§ Records for processing
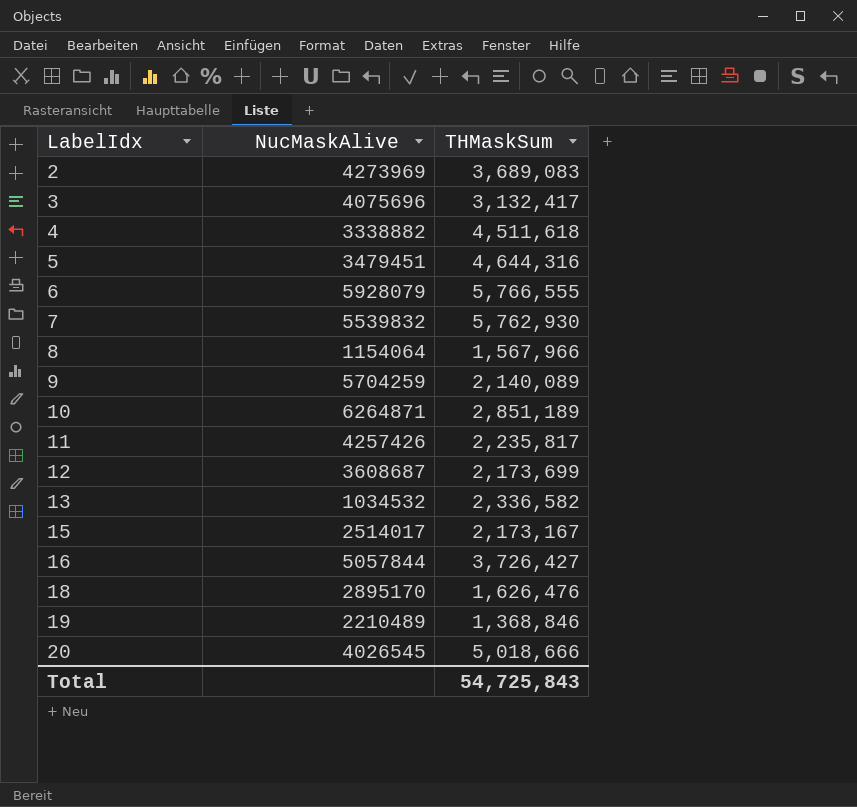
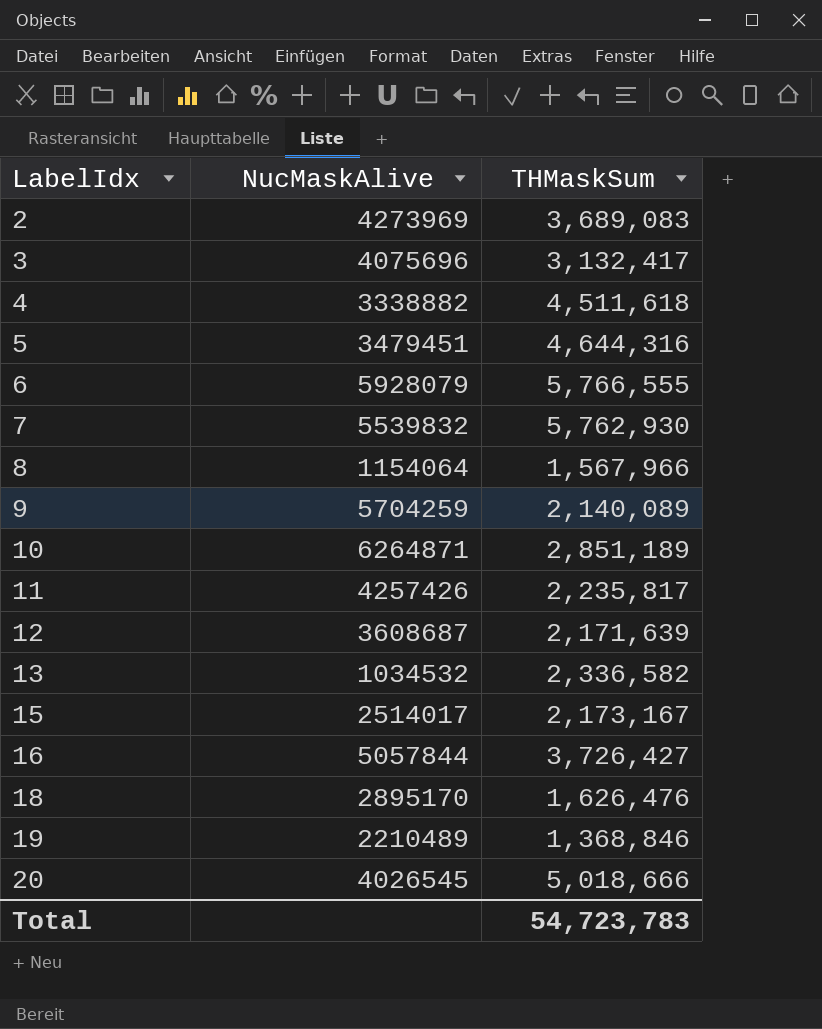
12 | THMaskSum: 2,173,699 -> 2,171,639
Total | THMaskSum: 54,725,843 -> 54,723,783

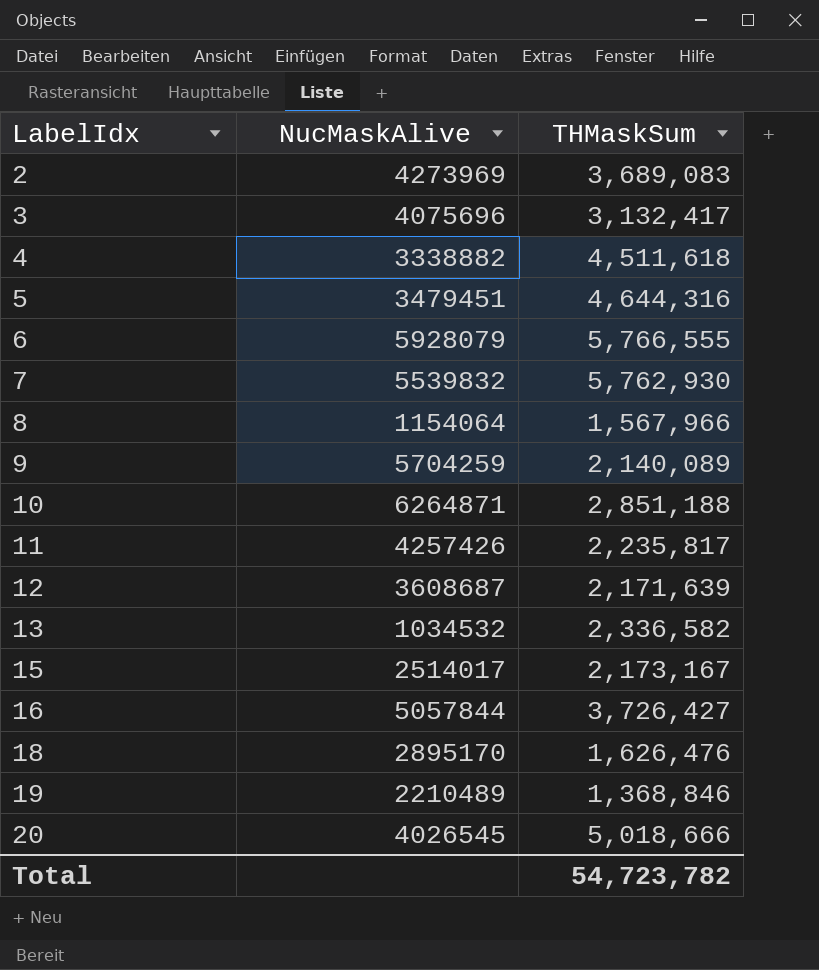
10 | THMaskSum: 2,851,189 -> 2,851,188
Total | THMaskSum: 54,723,783 -> 54,723,782

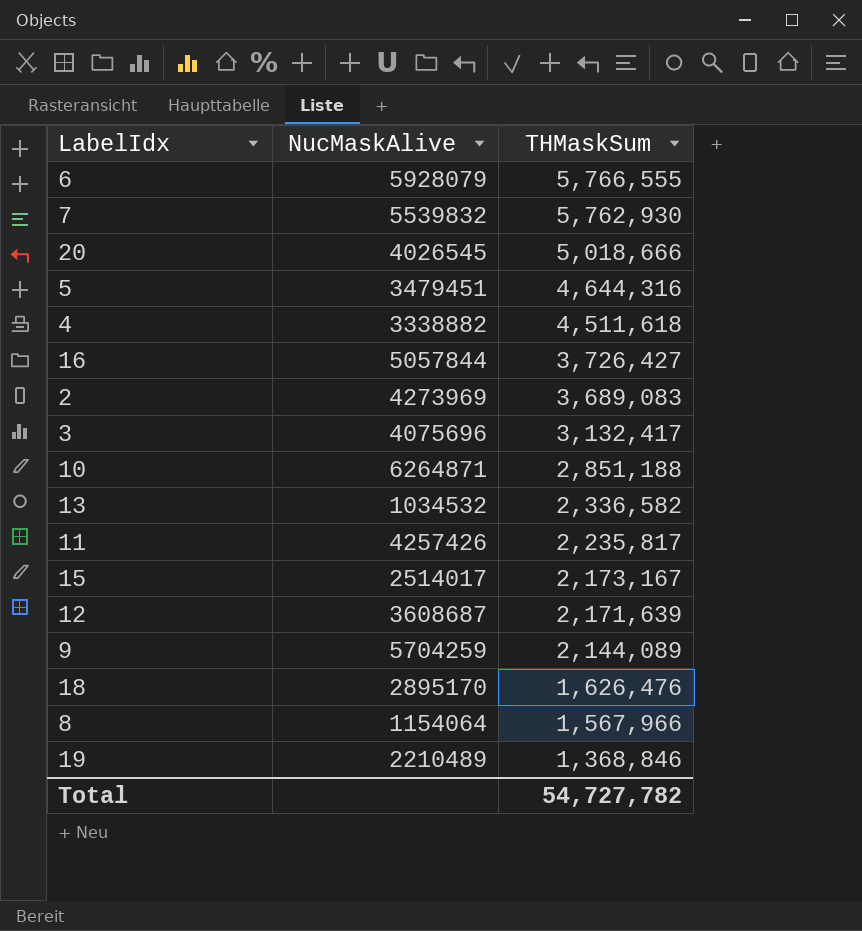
row order: LabelIdx ascending -> THMaskSum descending
9 | THMaskSum: 2,140,089 -> 2,144,089
Total | THMaskSum: 54,723,782 -> 54,727,782

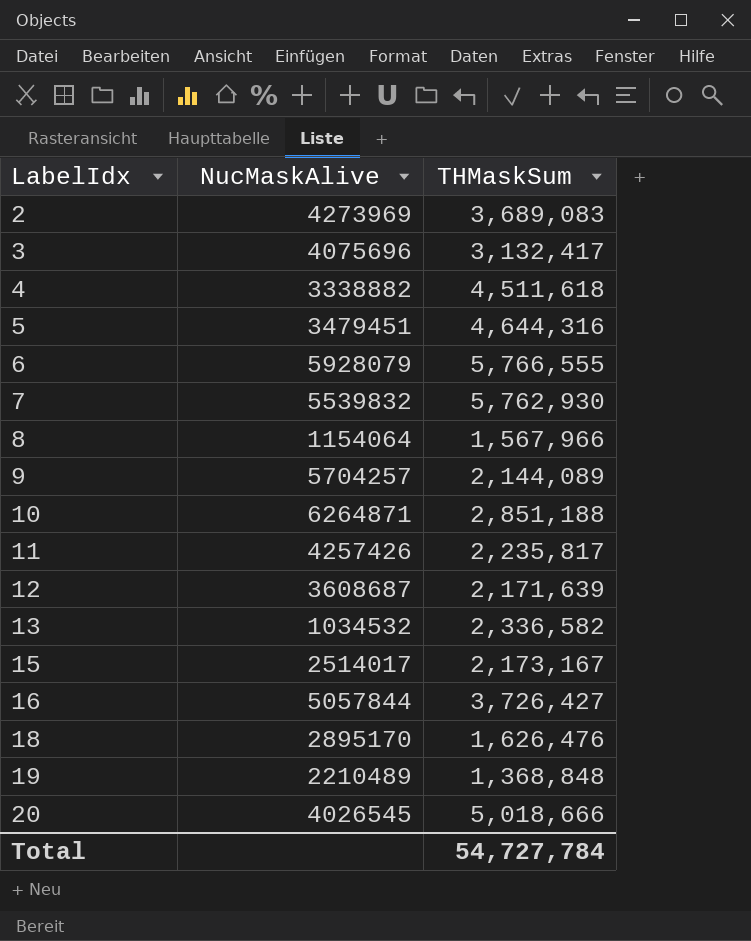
row order: THMaskSum descending -> LabelIdx ascending
9 | NucMaskAlive: 5704259 -> 5704257
19 | THMaskSum: 1,368,846 -> 1,368,848
Total | THMaskSum: 54,727,782 -> 54,727,784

§ Work to be completed
Transcribe exactly, and only, the lines from the one holding "9 | NucMaskAlive: 5704259 -> 5704257" through the final line of the listing.

§ Solution to this exercise
9 | NucMaskAlive: 5704259 -> 5704257
19 | THMaskSum: 1,368,846 -> 1,368,848
Total | THMaskSum: 54,727,782 -> 54,727,784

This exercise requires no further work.